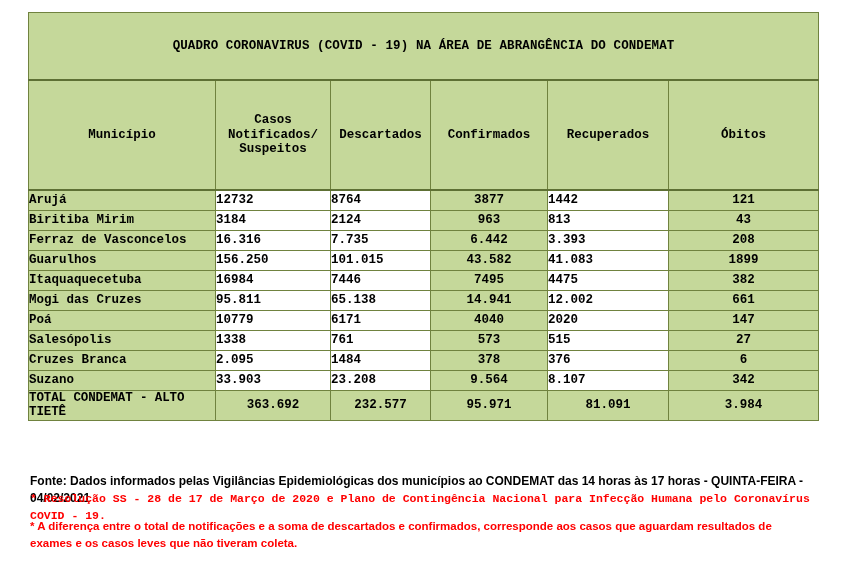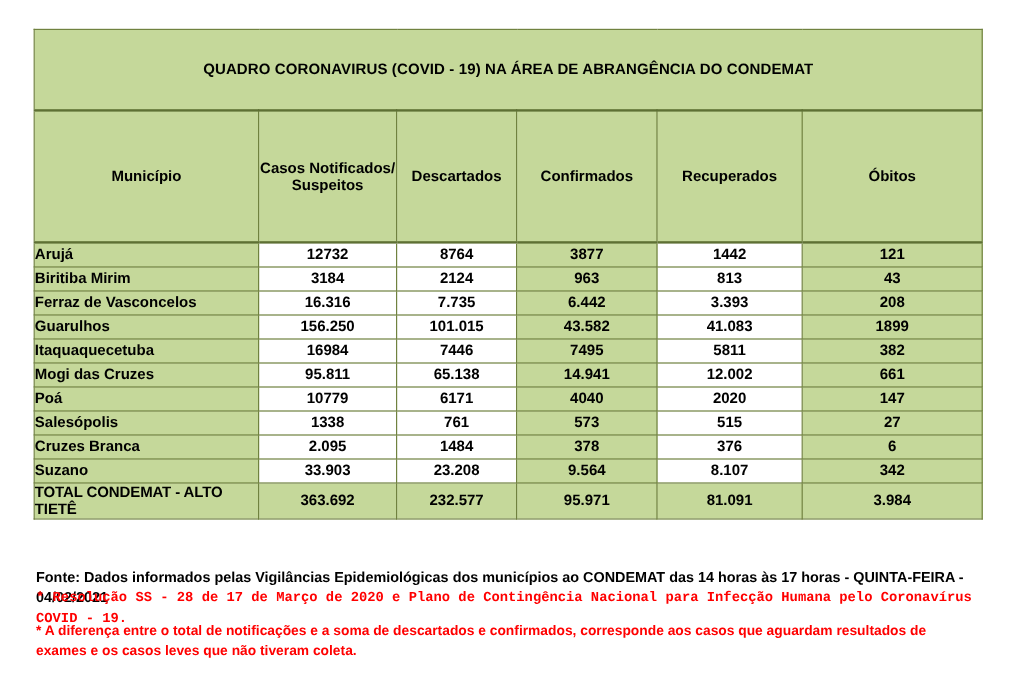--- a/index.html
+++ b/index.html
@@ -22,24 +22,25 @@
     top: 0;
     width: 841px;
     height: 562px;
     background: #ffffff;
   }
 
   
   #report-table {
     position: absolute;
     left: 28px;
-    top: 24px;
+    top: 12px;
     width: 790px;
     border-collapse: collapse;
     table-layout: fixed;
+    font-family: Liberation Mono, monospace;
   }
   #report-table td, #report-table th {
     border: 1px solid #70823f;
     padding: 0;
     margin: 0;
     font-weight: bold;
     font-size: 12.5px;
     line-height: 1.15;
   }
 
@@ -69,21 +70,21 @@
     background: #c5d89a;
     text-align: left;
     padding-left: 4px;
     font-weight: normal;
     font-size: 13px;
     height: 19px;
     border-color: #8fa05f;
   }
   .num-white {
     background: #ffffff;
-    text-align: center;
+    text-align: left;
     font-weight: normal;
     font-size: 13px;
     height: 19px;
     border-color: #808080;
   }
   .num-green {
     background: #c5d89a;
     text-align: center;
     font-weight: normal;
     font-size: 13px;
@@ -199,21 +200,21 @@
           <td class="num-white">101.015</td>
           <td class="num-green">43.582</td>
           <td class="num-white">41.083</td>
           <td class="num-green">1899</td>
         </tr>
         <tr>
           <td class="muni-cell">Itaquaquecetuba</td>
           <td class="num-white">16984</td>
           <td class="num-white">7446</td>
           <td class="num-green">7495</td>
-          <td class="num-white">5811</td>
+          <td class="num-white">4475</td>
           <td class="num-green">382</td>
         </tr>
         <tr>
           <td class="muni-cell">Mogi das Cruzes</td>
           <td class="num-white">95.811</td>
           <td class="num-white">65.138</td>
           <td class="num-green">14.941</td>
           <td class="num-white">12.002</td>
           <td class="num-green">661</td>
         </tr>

______________________________

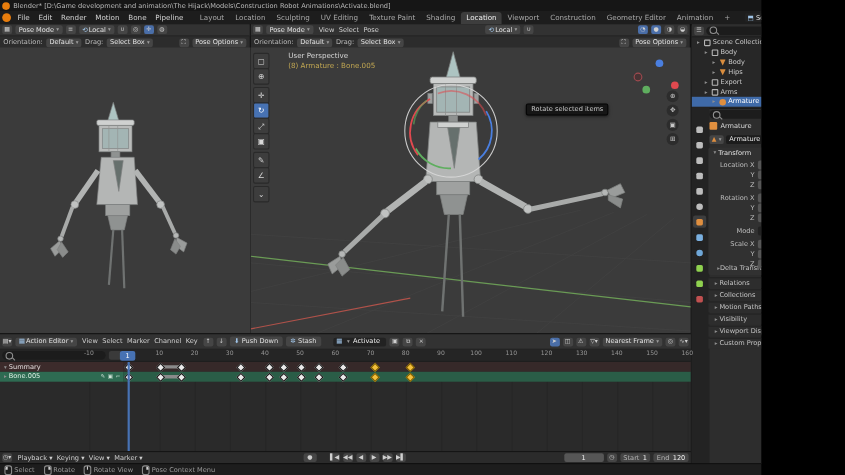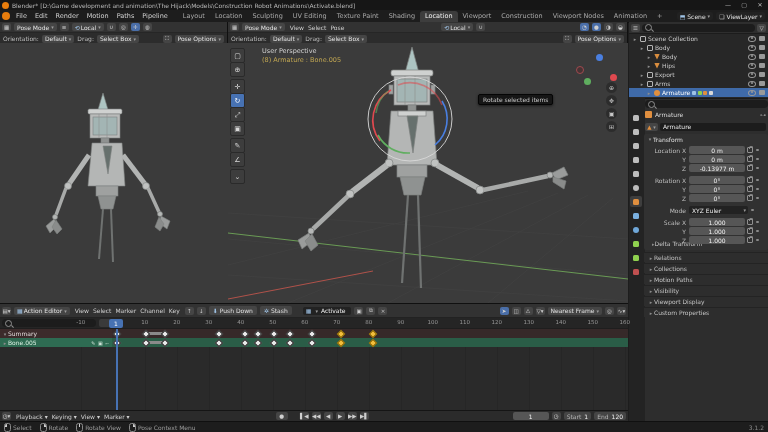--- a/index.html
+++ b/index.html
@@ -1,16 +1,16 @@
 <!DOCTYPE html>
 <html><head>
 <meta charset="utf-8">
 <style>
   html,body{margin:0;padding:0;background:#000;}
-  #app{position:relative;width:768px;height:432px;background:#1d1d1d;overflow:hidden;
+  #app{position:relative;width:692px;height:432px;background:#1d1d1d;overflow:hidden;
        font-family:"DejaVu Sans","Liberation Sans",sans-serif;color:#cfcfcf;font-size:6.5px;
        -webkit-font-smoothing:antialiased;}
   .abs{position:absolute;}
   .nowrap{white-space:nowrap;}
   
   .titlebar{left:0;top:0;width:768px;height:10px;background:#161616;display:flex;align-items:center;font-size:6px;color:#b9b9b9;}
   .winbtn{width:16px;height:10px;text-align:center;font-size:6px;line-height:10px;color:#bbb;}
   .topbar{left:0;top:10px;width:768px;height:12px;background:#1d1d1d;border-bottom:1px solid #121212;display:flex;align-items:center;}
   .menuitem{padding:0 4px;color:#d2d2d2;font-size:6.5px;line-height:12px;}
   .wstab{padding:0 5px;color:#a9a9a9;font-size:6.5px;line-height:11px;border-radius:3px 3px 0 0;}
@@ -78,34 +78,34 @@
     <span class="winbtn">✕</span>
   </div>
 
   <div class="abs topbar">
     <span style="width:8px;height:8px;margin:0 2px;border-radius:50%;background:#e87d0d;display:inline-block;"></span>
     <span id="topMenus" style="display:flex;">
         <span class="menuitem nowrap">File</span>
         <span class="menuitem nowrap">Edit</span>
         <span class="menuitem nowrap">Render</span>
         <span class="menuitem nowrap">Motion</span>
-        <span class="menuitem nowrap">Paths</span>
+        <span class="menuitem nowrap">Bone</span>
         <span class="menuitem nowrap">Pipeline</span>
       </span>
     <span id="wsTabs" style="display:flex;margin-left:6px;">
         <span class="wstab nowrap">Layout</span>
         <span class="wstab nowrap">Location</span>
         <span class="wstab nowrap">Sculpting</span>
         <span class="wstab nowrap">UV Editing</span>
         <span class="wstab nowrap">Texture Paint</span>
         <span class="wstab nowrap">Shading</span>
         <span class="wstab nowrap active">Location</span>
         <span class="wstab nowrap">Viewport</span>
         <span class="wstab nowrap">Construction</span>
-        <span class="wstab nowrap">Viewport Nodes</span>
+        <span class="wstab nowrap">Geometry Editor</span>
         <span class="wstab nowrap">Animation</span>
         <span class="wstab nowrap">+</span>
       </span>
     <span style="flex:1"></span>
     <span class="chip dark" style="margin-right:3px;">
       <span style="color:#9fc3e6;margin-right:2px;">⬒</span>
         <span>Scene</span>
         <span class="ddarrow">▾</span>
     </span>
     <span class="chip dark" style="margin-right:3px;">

______________________________

Your objective: Where the string "white" occurs in a line of the listing, copy the line.

Expected answer:
   .num-white {
           <td class="num-white">101.015</td>
           <td class="num-white">41.083</td>
           <td class="num-white">16984</td>
           <td class="num-white">7446</td>
-          <td class="num-white">5811</td>
+          <td class="num-white">4475</td>
           <td class="num-white">95.811</td>
           <td class="num-white">65.138</td>
           <td class="num-white">12.002</td>
   .nowrap{white-space:nowrap;}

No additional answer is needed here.